Please restate the records that follow word for word, omitting any images.

___ Data records ___

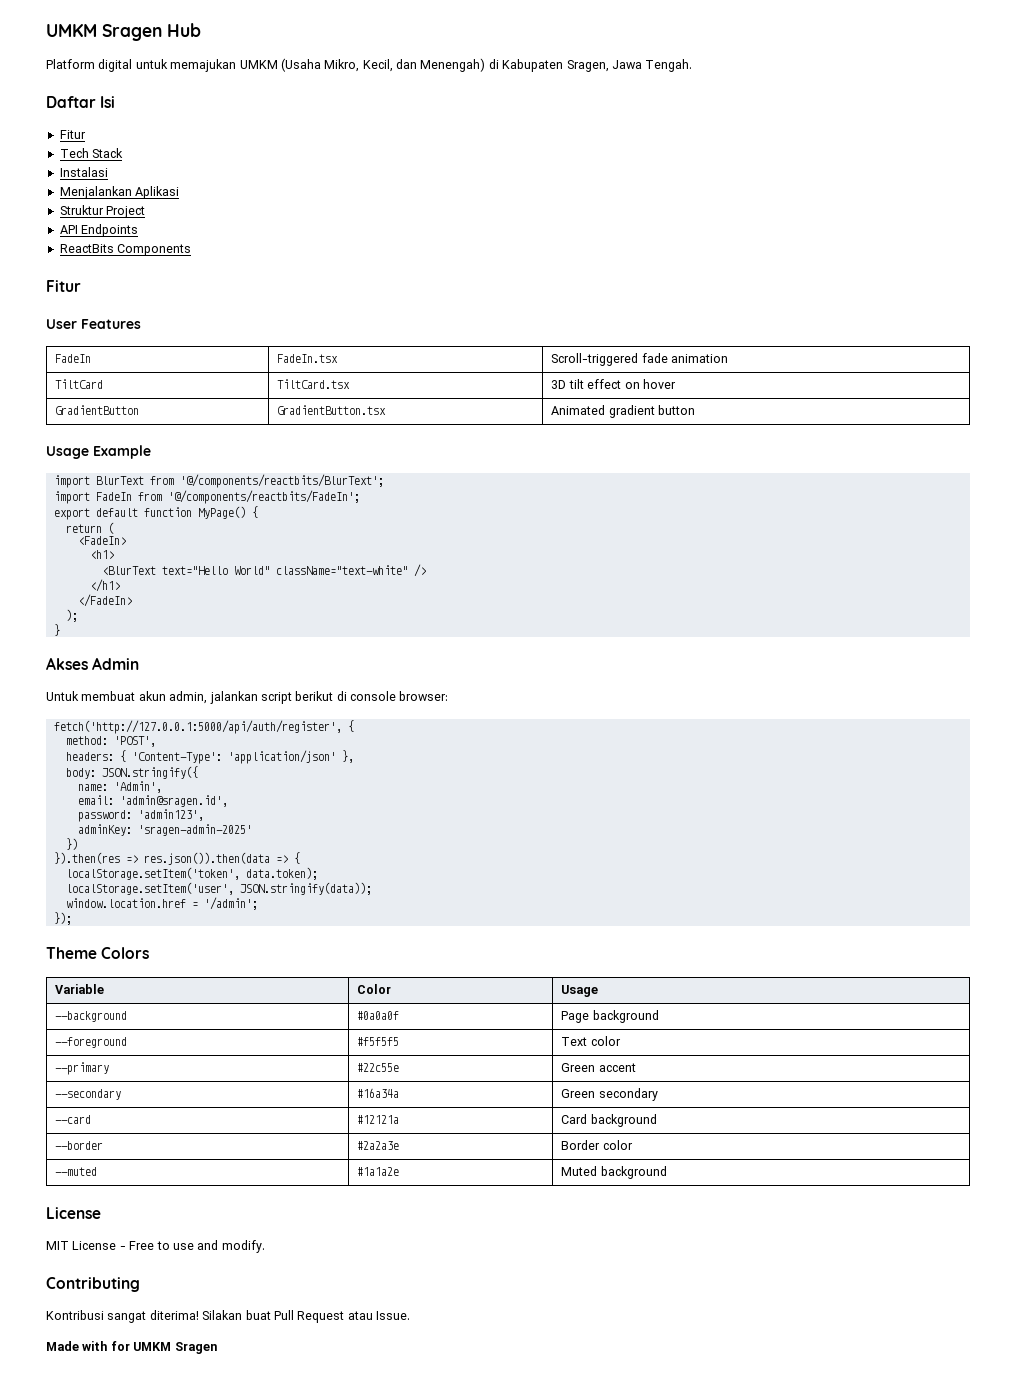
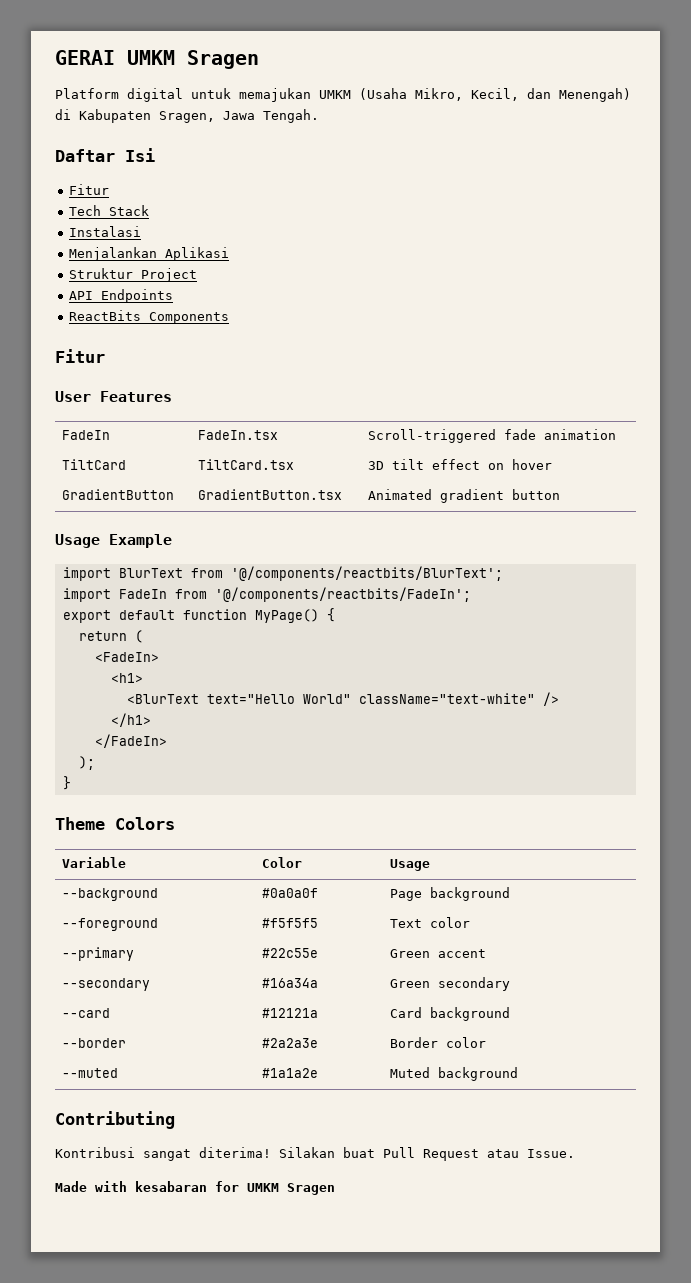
- UMKM Sragen Hub
+ GERAI UMKM Sragen
- Akses Admin
- Untuk membuat akun admin, jalankan script berikut di console browser:
- fetch('http://127.0.0.1:5000/api/auth/register', {
- method: 'POST',
- headers: { 'Content-Type': 'application/json' },
- body: JSON.stringify({
- name: 'Admin',
- email: 'admin@sragen.id',
- password: 'admin123',
- adminKey: 'sragen-admin-2025'
- })
- }).then(res => res.json()).then(data => {
- localStorage.setItem('token', data.token);
- localStorage.setItem('user', JSON.stringify(data));
- window.location.href = '/admin';
- });
  --muted | #1a1a2e | Muted background
- License
- MIT License - Free to use and modify.
- Made with for UMKM Sragen
+ Made with kesabaran for UMKM Sragen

___

Answer space:
- UMKM Sragen Hub
+ GERAI UMKM Sragen
- Akses Admin
- Untuk membuat akun admin, jalankan script berikut di console browser:
- fetch('http://127.0.0.1:5000/api/auth/register', {
- method: 'POST',
- headers: { 'Content-Type': 'application/json' },
- body: JSON.stringify({
- name: 'Admin',
- email: 'admin@sragen.id',
- password: 'admin123',
- adminKey: 'sragen-admin-2025'
- })
- }).then(res => res.json()).then(data => {
- localStorage.setItem('token', data.token);
- localStorage.setItem('user', JSON.stringify(data));
- window.location.href = '/admin';
- });
  --muted | #1a1a2e | Muted background
- License
- MIT License - Free to use and modify.
- Made with for UMKM Sragen
+ Made with kesabaran for UMKM Sragen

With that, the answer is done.